TV Sunucusu Didem ARSLAN YILMAZ ulusal çapta yayın yapan SHOW TV’de hazırlayıp sunduğu “Didem Arslan Yılmaz’la Vazgeçme” isimli programın 24.08.2021 tarihli 240. Bölümünde canlı yayına katılan Türkan Taşçı isimli yurttaşın konuşmaya başladığı sırada sesi yayından alınmış ve Didem Arslan YILMAZ “Hayır hayır Türkan hanım, bizim de anlamamız lazım. Türkan hanımı hattan alalım. Kızlara hakaret edemez böyle de konuşamaz, biraz da anlarım ben Kürtçe’den kesinlikle olmaz. Halayla [Türkan TAŞÇI kastedilerek] konuşun doğru düzgün Türkçe konuşsa anlayacağız. Burası Türkiye Cumhuriyeti yani. O dili bilmiyoruz, bilsek anlayacağız da konuşacağız da. Bilmiyorum” demiştir.
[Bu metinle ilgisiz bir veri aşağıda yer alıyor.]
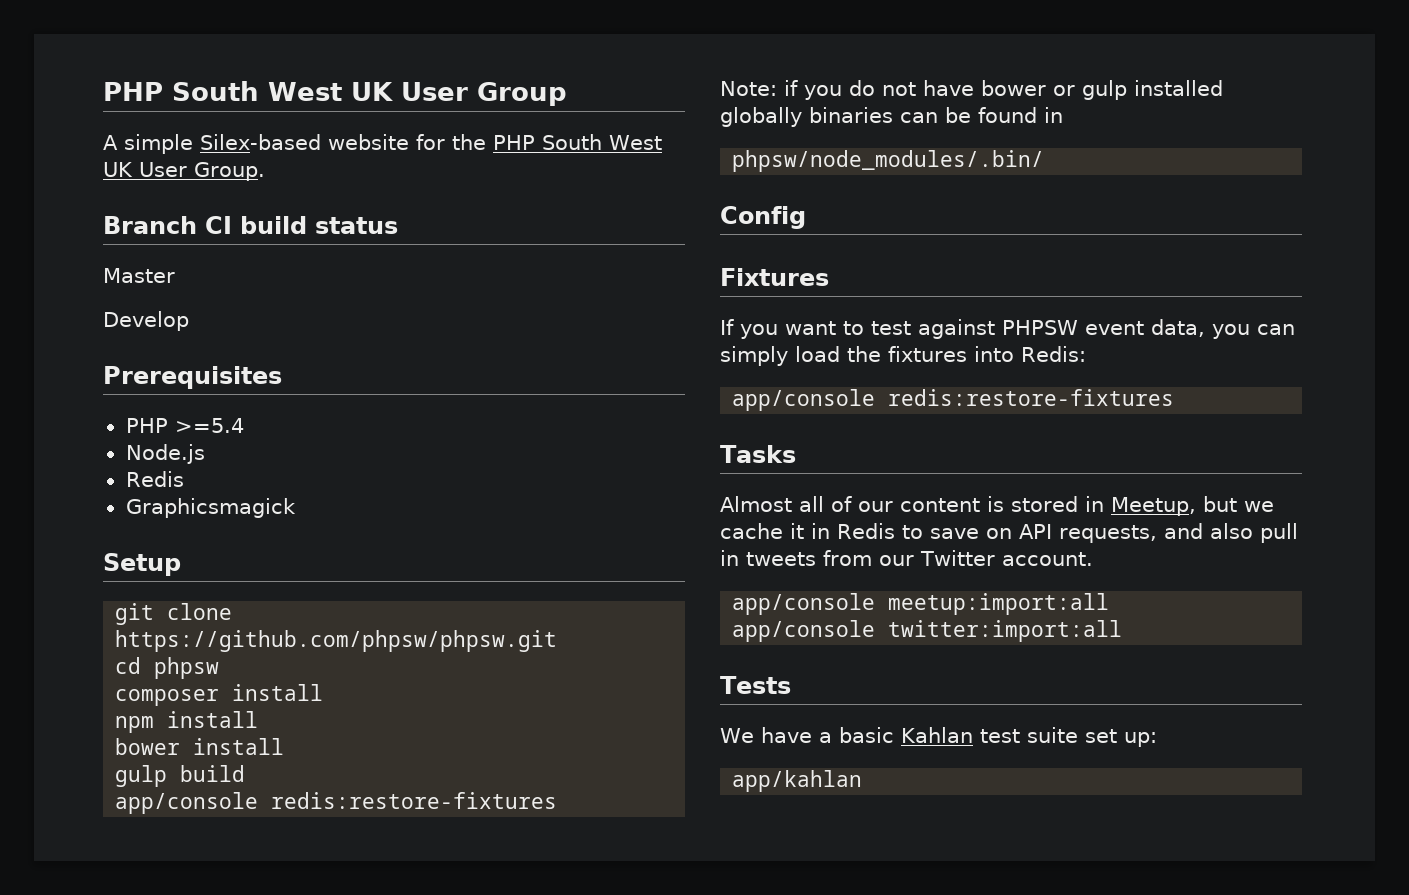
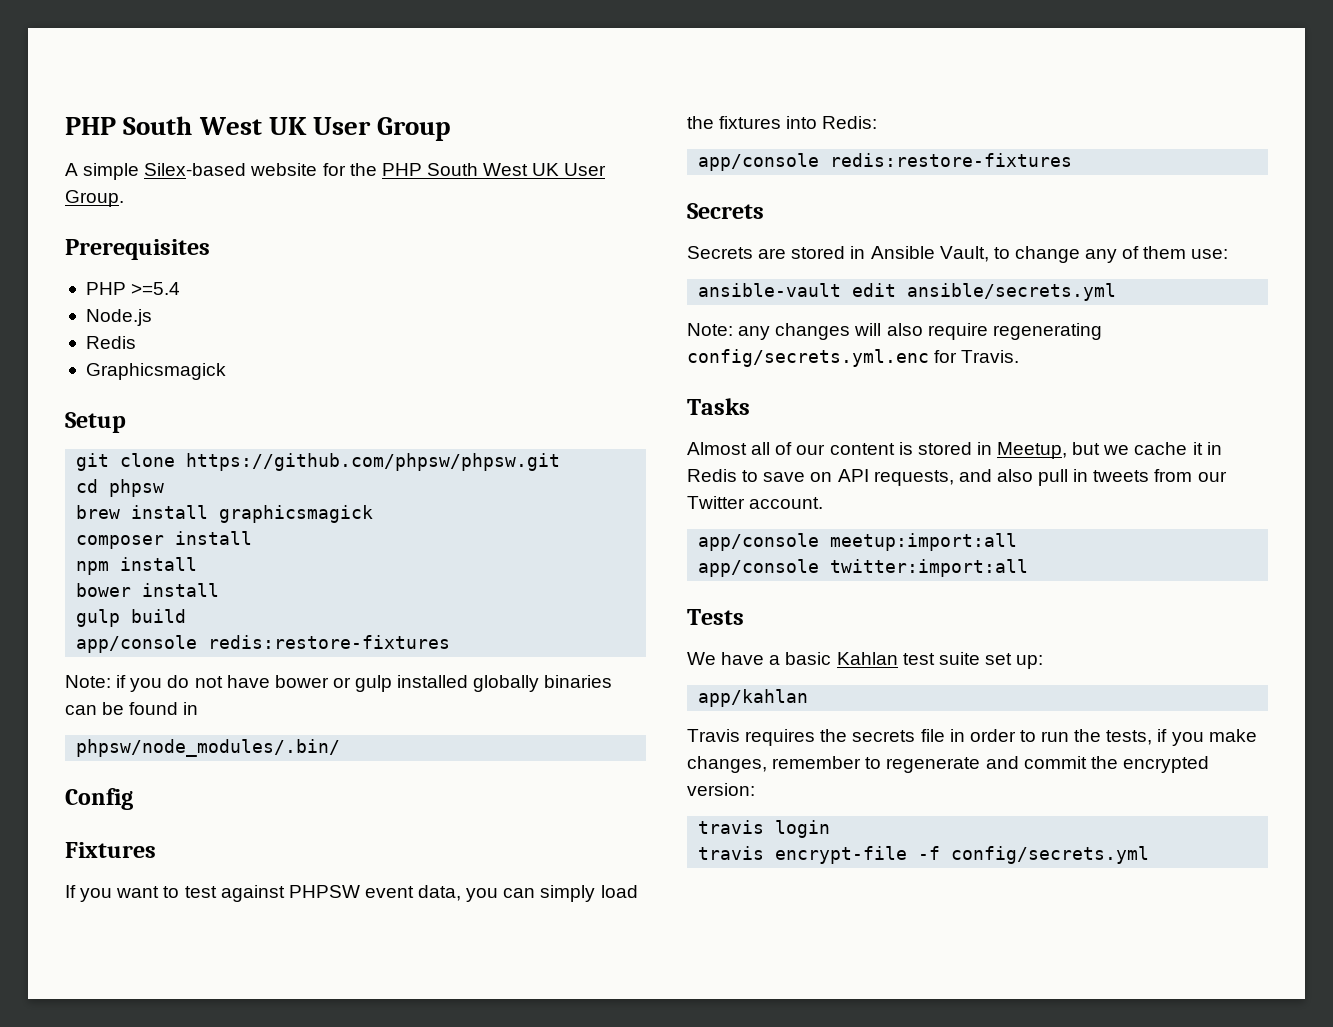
[103,216,398,234] [103,268,175,283] [103,311,189,331] // Branch CI build status // Master // Develop -> (124, 198) none
(220, 668) none -> [76,505,374,523] // brew install graphicsmagick
(1175, 397) none -> [687,203,764,219] [687,246,1229,263] [698,283,1117,301] [687,323,1102,340] [687,349,1020,367] // Secrets // Secrets are stored in Ansible Vault, to change any of them use: // ansible-vault edit ansible/secrets.yml // Note: any changes will also require regenerating config/secrets.yml.enc for Travis.
(863, 781) none -> [687,729,1257,746] [687,756,1209,773] [687,783,755,796] [698,820,831,838] [698,846,1150,864] // Travis requires the secrets file in order to run the tests, if you make changes, remember to regenerate and commit the encrypted version: // travis login // travis encrypt-file -f config/secrets.yml

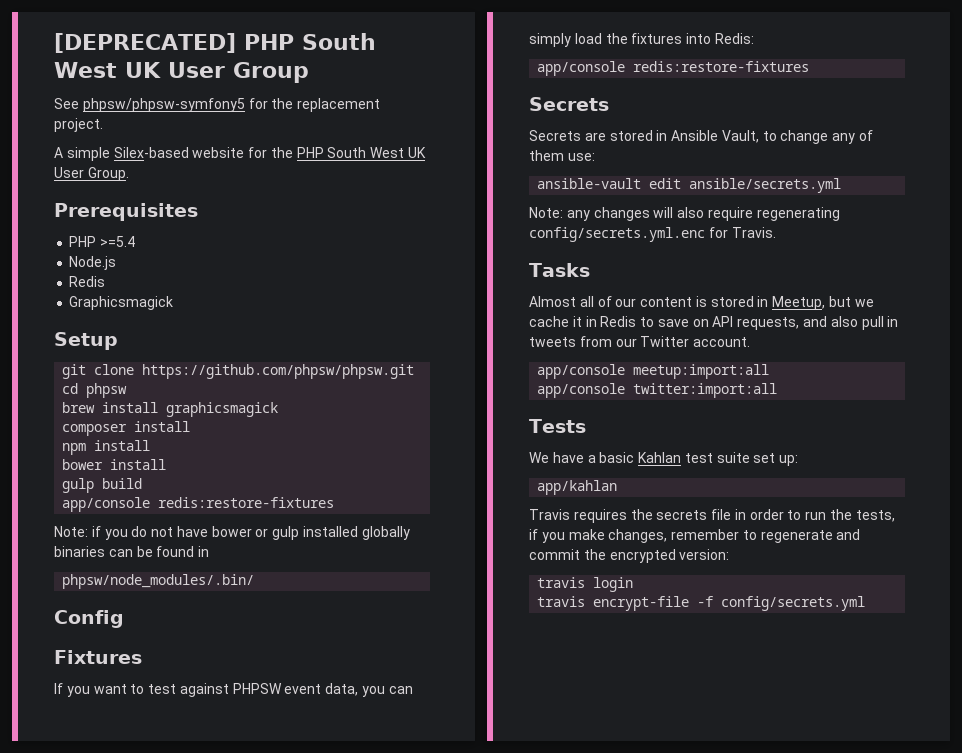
(65, 126) none -> [54,33,236,53] [DEPRECATED]
(451, 129) none -> [54,98,381,112] [54,118,103,132] // See phpsw/phpsw-symfony5 for the replacement project.

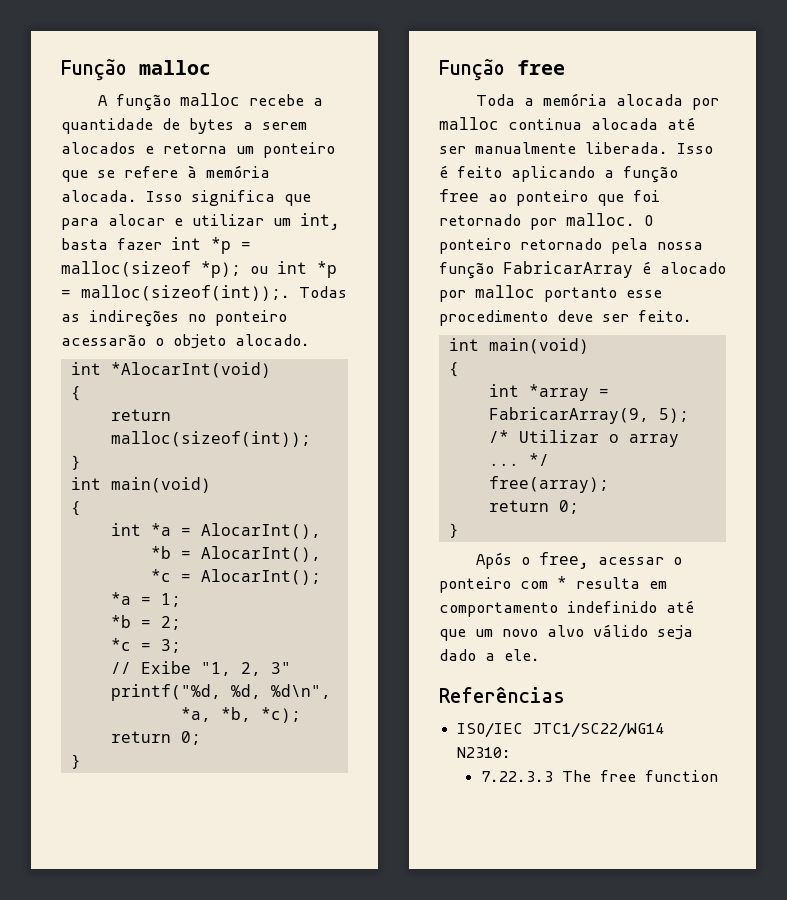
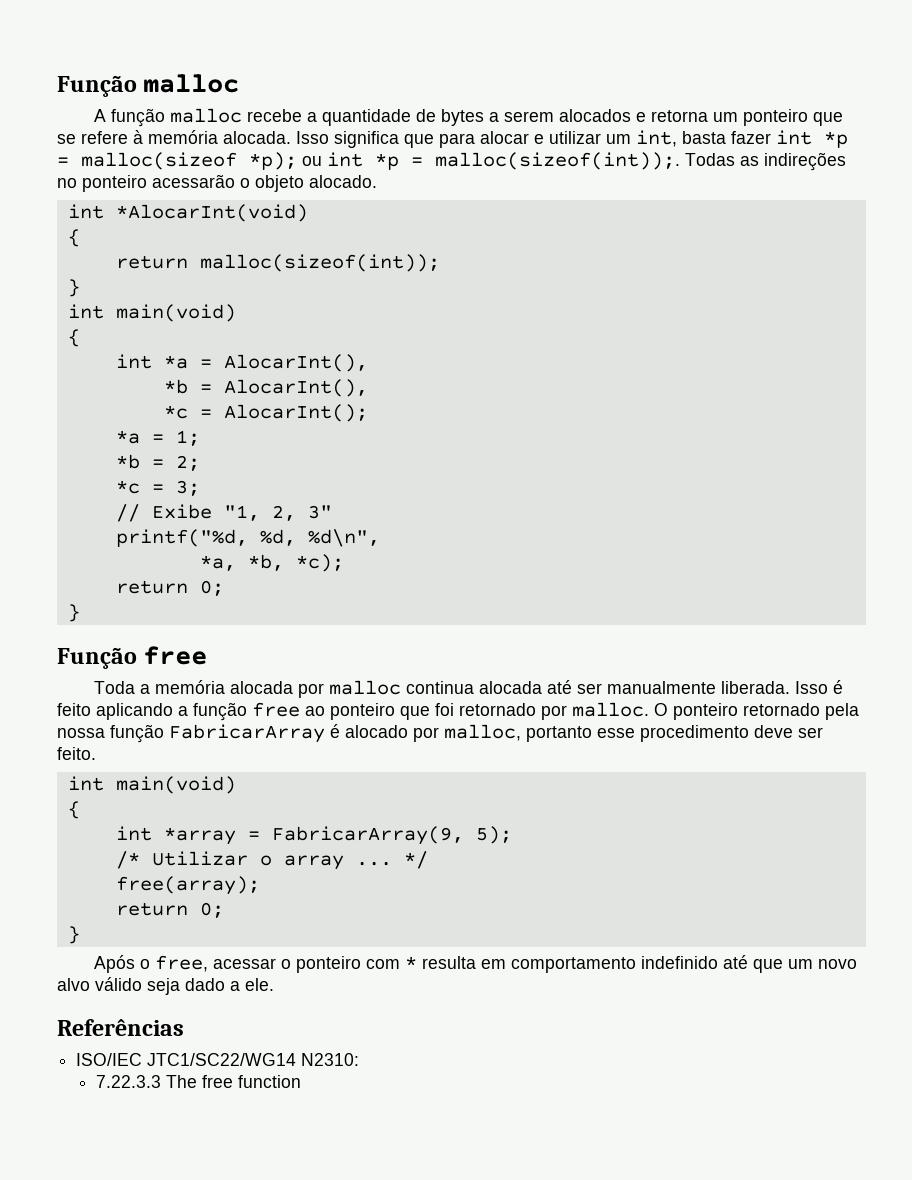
[475,285,535,298] malloc -> [444,724,521,741] malloc,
Olayın kamuoyunda tepkiyle karşılanmasının ardından Didem Arslan YILMAZ 25.08.2021 tarihinde Twitter hesabından "Dünkü yayınımıza, Urfa’dan gelen Hayriye Taşcı, “Babası benden 4 aylık bebeğimi kaçırıyor, bana yardım edin” diyerek, ablası Ayfer Taşcı ile birlikte programımıza katıldı. Kızlar aileleri tarafından tehdit aldıklarını söyleyip, öldürülmekten korkuyorlardı. Yayın devam ederken kızların Halası Türkan hanım yayına bağlanmak istedi. Yeğenleriyle şakır şakır Türkçe konuştu, önce kızlara Türkçe hakaretler etti. Sonra da aniden kızlarla Kürtçe konuşmak istediğini söyledi. Hala Türkan hanım, benim ve seyircimin kızlarla konuşmasını anlamamızı istemedi. Yeğenleriyle Kürtçe konuşarak, konuşulanları gizlemek istedi. Halanın bizden önceden tercüman talebi de olmadı. Türkan hanımı, Kürt olduğu için yayından aldırmadım. Yeğenlerine hakaret ve küfürler ettiği için yayından aldım. Öyle olsa yeğenlerini yayına konuk etmezdim. Kürtçeye bir tepkim olamaz. Yayında 'doğu dili' diye hiçbir ifadem de yok…Hala Türkan hanım, Arapça da konuşmak isteseydi, İngilizce de konuşmak isteseydi, aynı tepkiyi gösterirdim. Çünkü, onun ne söylediğini bilmemiz gerekiyordu, kızların can güvenliğinden endişe ediyordum. Sivaslı bir ailenin kızıyım. Memleketimin doğusu batısı kuzeyi ve güneyi ile ilgili ayrım yaptığımı iddia etmek, hele etnik ayrım yaptığımı söylemek tamamen gülünç. Yayının sadece 10 saniyesini servis edip sanki ortada bir siyasi tartışma varmış gibi linç başlatanların amacı “ülkenin fay hatlarını kaşımak” Not: Bu arada Kürtçe konuşan vatandaşlarımızla hiçbir sorunum yok, yanlış anlayan varsa onlardan özür dilerim." şeklinde açıklamada bulunmuştur.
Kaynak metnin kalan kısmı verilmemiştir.